Os desafios são muitos. Partindo de um conceito ampliado de saúde, entendemos que a saúde não é apenas ausência de doença, mas é condicionada por determinações sociais, econômicas e culturais. Nesse sentido, o cenário atual do nosso país, de crise econômica, agravada pela pandemia, evidencia um aumento da desigualdade social e da concentração de renda, em que pessoas brancas, em sua maioria, mantêm seus privilégios, enquanto o empobrecimento, aumento do desemprego, dentre outras questões, vão afetar principalmente pessoas negras. A precarização das condições de vida rebate diretamente na saúde de maneira geral e na saúde mental das pessoas.

O desmonte também do controle social no SUS com a extinção de comitês e fóruns de participação social torna mais difícil a construção das especificidades da Política de Saúde da População Negra.

Outro grande desafio diz respeito aos aspectos culturais do racismo estrutural que nos serviços de saúde se expressa no racismo institucional.

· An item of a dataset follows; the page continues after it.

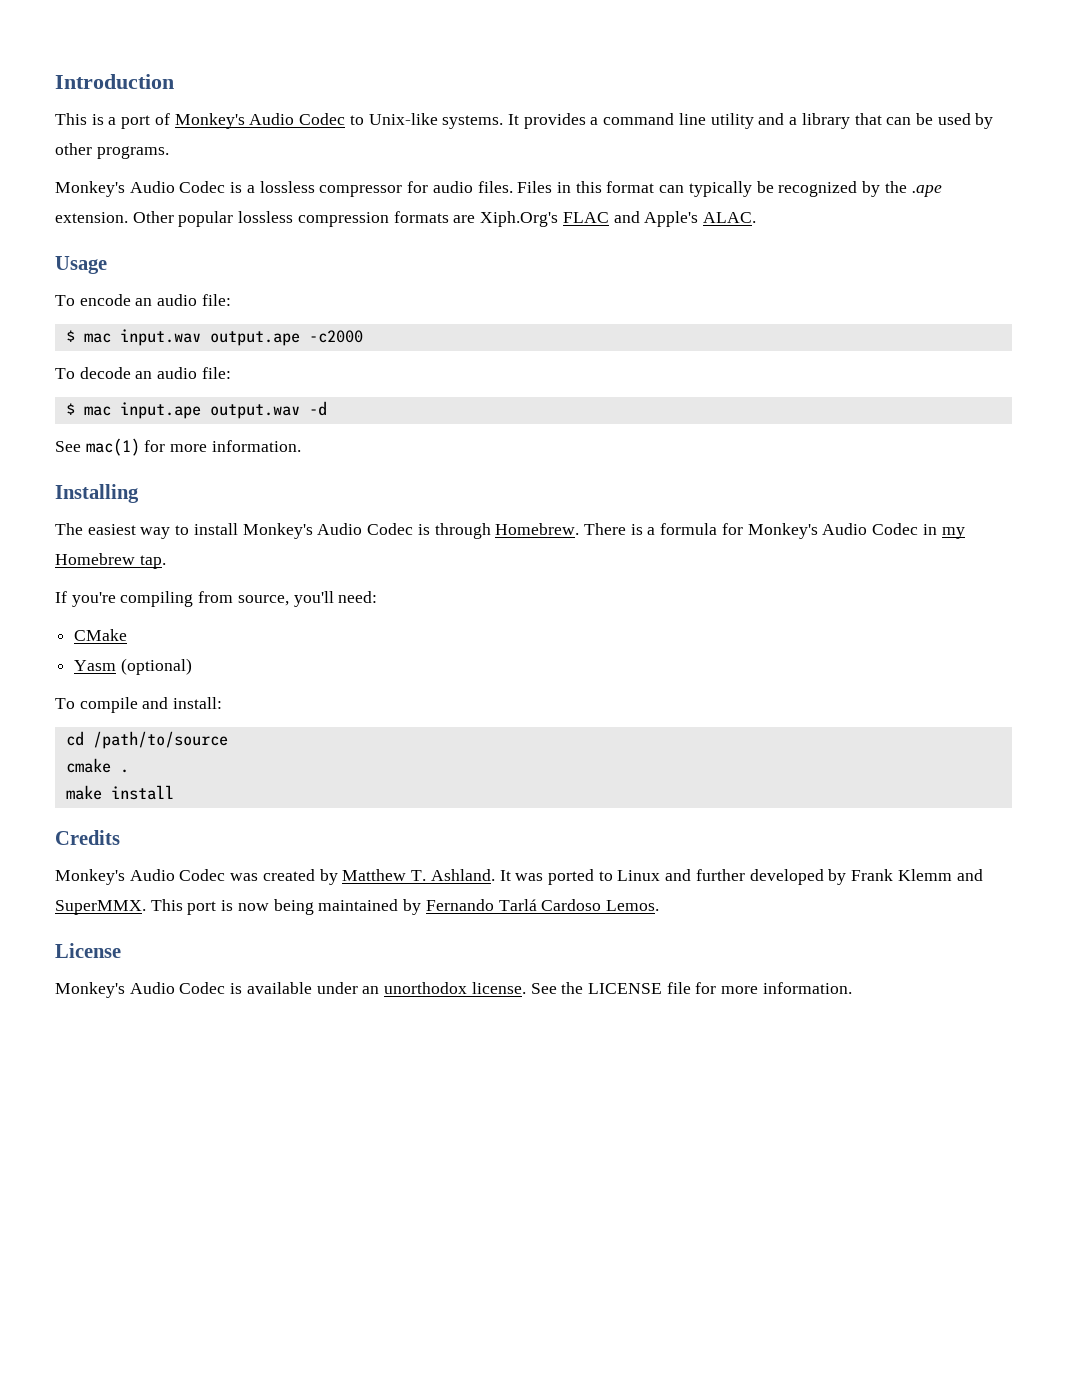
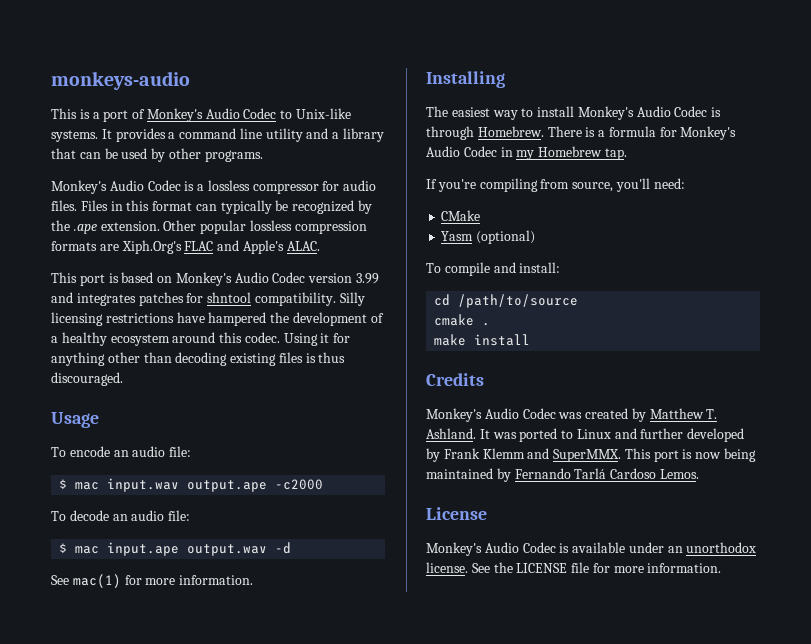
- Introduction
+ monkeys-audio
+ This port is based on Monkey's Audio Codec version 3.99 and integrates patches for shntool compatibility. Silly licensing restrictions have hampered the development of a healthy ecosystem around this codec. Using it for anything other than decoding existing files is thus discouraged.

Essa forma de racismo nem sempre ocorre de maneira direta e clara, com falas ou xingamentos, mas sobretudo na forma de acolhimento e tratamento no serviço de saúde em que pessoas brancas, em geral, são acolhidas no seu sofrimento e a população negra, muitas vezes, é negligenciada nas suas necessidades. 

Como modificar esse panorama? 
A gente não pode achar que sem defender o SUS como uma política pública universal estatal e de qualidade, a gente pode enfrentar as inequidades em saúde provocadas pelo racismo que afetam principalmente a população negra. Sem o SUS e a estruturação dos seus serviços, acabamos por manter estabelecido que a população branca é quem terá acesso prioritário à saúde, já que são a maioria dos que podem pagar por serviços de saúde. 

Outro ponto importante é perceber e desnaturalizar o racismo presente no nosso cotidiano. Isso exige de nós, profissionais de saúde, reconhecermos as desvantagens que pessoas negras vivenciam e as vantagens das pessoas brancas e que isso reflete na nossa prática profissional e de como acolhemos as pessoas no nosso serviço de saúde. É reconhecer as associações que povoam o nosso imaginário social em que negro é sinônimo de algo depreciativo/ruim/feio/perigoso enquanto o branco é positivo/belo/superior e que isso reflete na escuta que realizamos às pessoas em suas queixas de saúde, em sua capacidade de seguir determinado tratamento, etc.

São vários estudos que evidenciam as inequidades em saúde decorrentes da raça/cor da população e somos nós, profissionais da saúde, que perpetuamos o racismo institucional, estejamos consciente disso ou não. Sem uma busca efetiva em desconstruir esse imaginário social, através de uma educação permanente, dificilmente conseguiremos construir uma prática profissional antirracista e cumprir os princípios do SUS.